Comme formateur et patron de presse, sans cesse attaché à ranimer  la flamme et le courage de l’initiative si celle-ci venait parfois à manquer, il ne cessait de s’assurer, que tous ses élèves et ses collaborateurs aient en vue le sommet qu’ils peuvent et doivent atteindre. Mais ce geste de hauteur  pouvait susciter plus d’admiration que de respect, si l’admiration est bien cette passion intellectuelle qui sait reconnaître une grandeur. Quelle est donc la grandeur qu’exprimaient tout autant la personnalité de Mame Less Camara que ses engagements ; lui qui mettait sans cesse à distance les illusions accompagnant la majeure partie des grandeurs d’établissement qu’il rangeait au comptoir du dérisoire, du fugace et du factice ? On peut être grand par la force interne et la constance des qualités jusqu’à l’excellence, on peut l’être aussi par la fermeté de l’affirmation d’une valeur qui sera mise en œuvre.

Il possédait au plus haut point ces qualités de sens moral, de fermeté et de courage.

Mais sa grandeur propre était autre.
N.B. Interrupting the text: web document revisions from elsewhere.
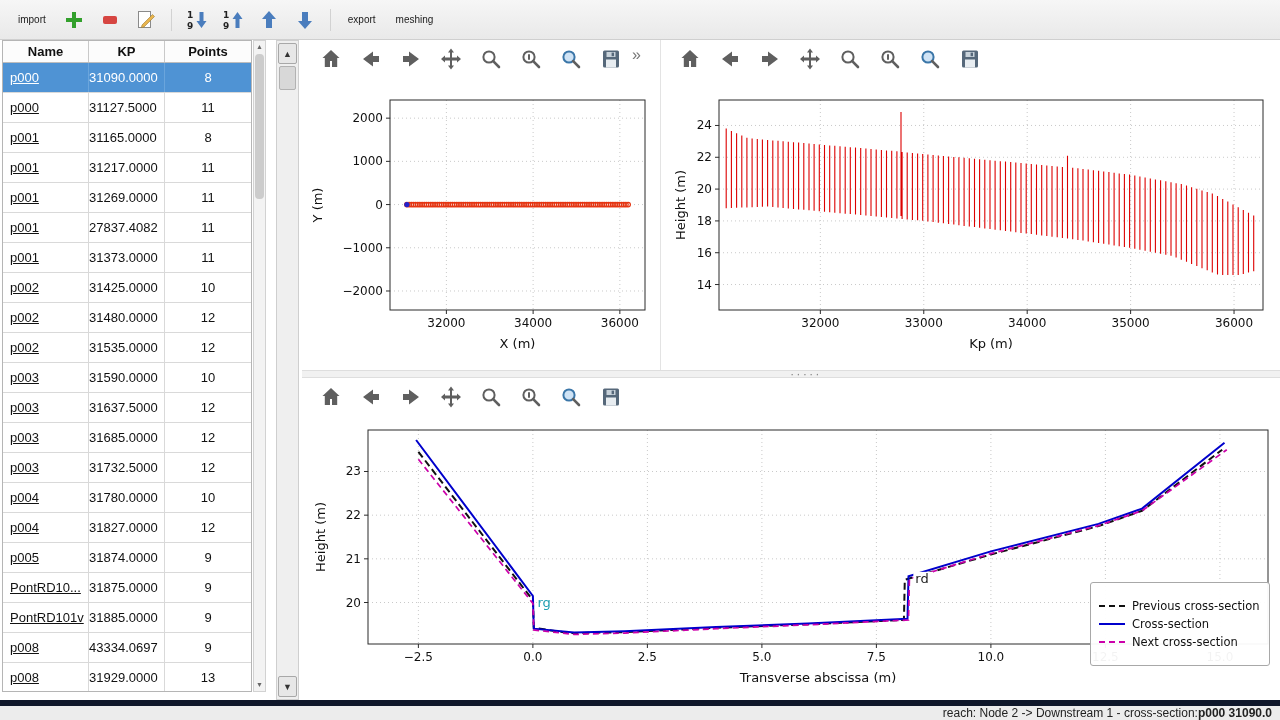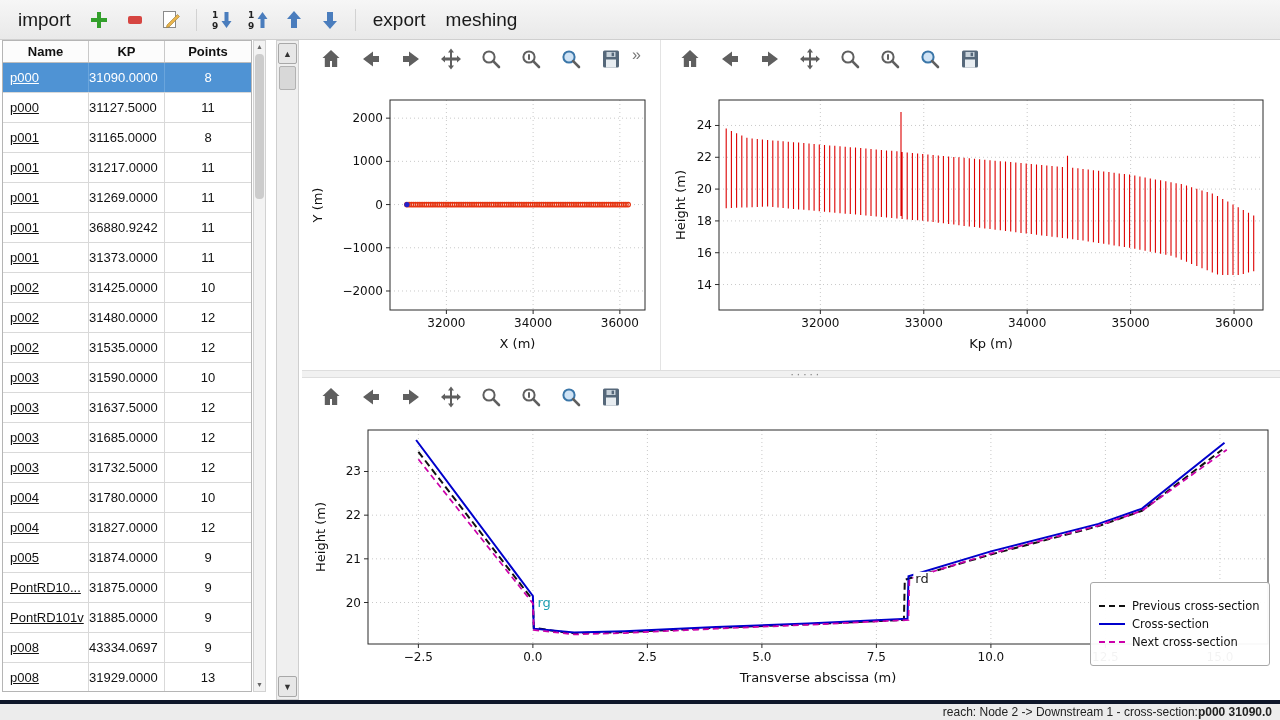"import" .tb-label { font-size: 19px -> 10px }
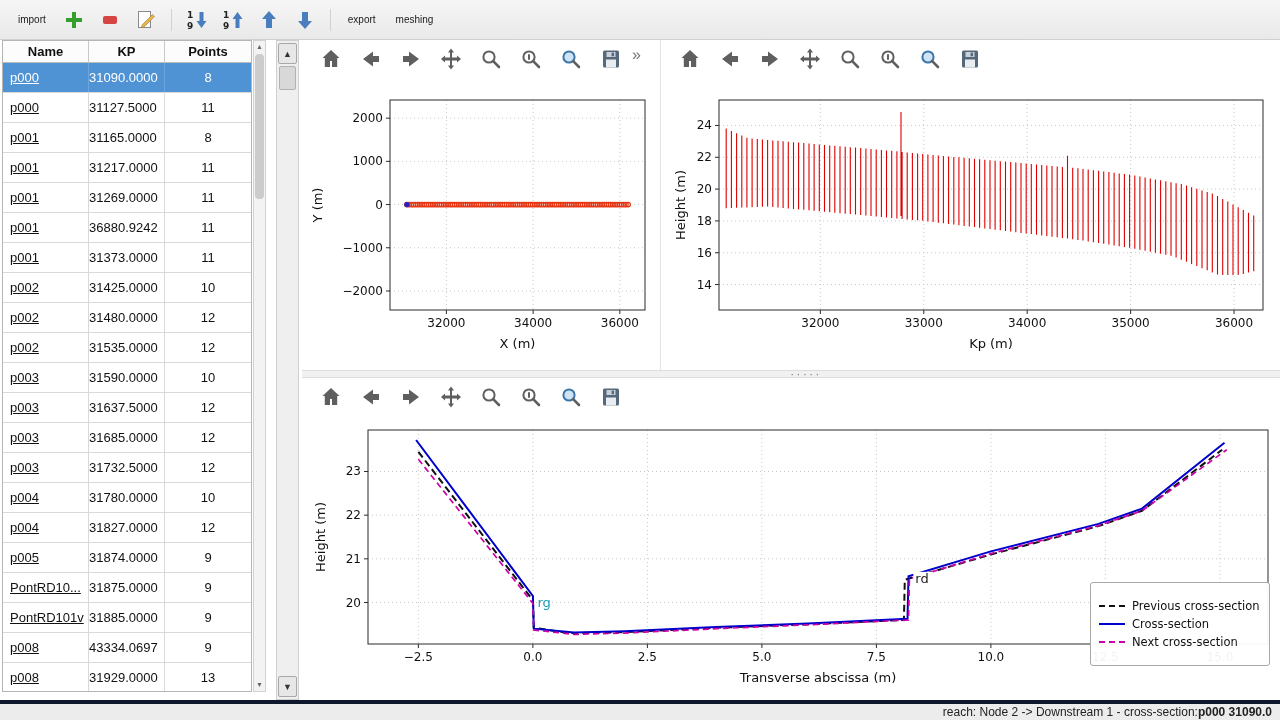"36880.9242" div.td { text: 36880.9242 -> 27837.4082 }
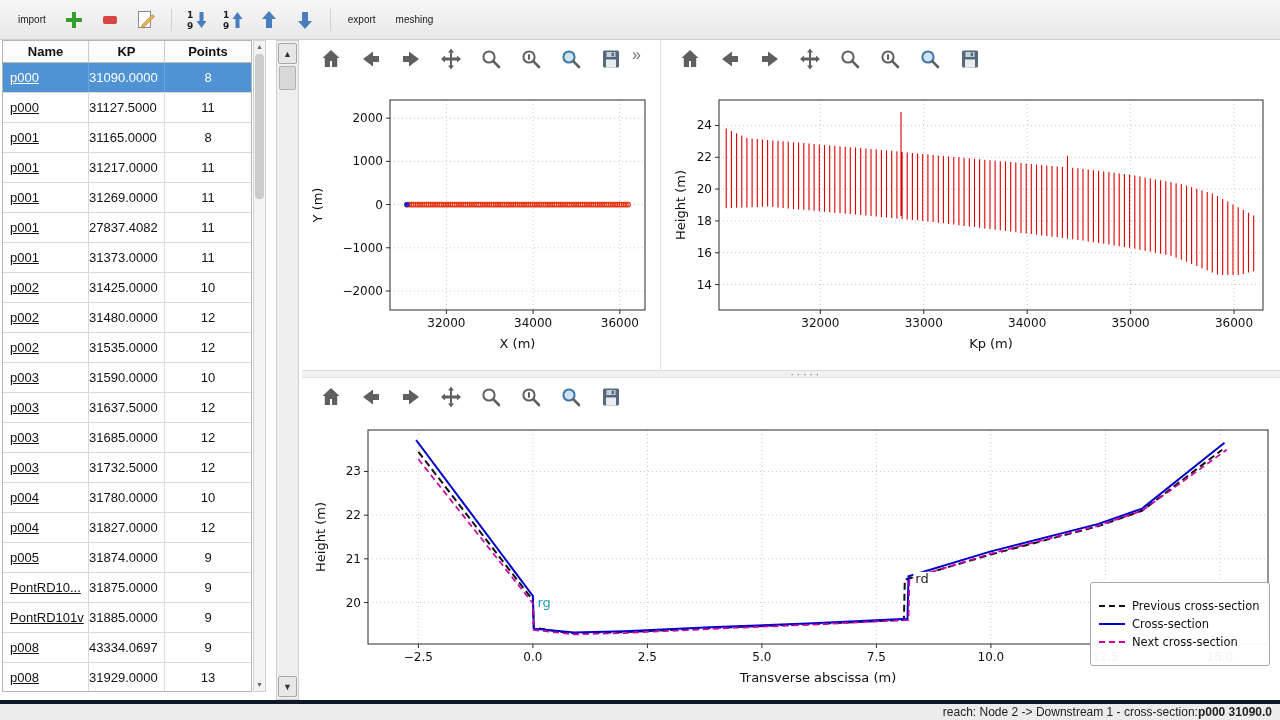"reach: Node 2 -> Downstream" .status-bar { border-top: 4px solid #0f172a -> 6px solid #0f172a }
Elle a été d’instituer, et en cela d’incarner, une institution : celle de  la presse et de son enseignement, pour le meilleur et … sans le pire. 

C’est donc par ses qualités humaines autant que par sa culture que Mame Less CAMARA portait en lui, spontanément, la grandeur de notre presse et plus encore, l’a hissée au-dessus d’elle-même. Le beau nom de Mame Less CAMARA claque désormais comme un étendard.

Au ciel des journalistes, Less n’a pas fini de nous faire signe.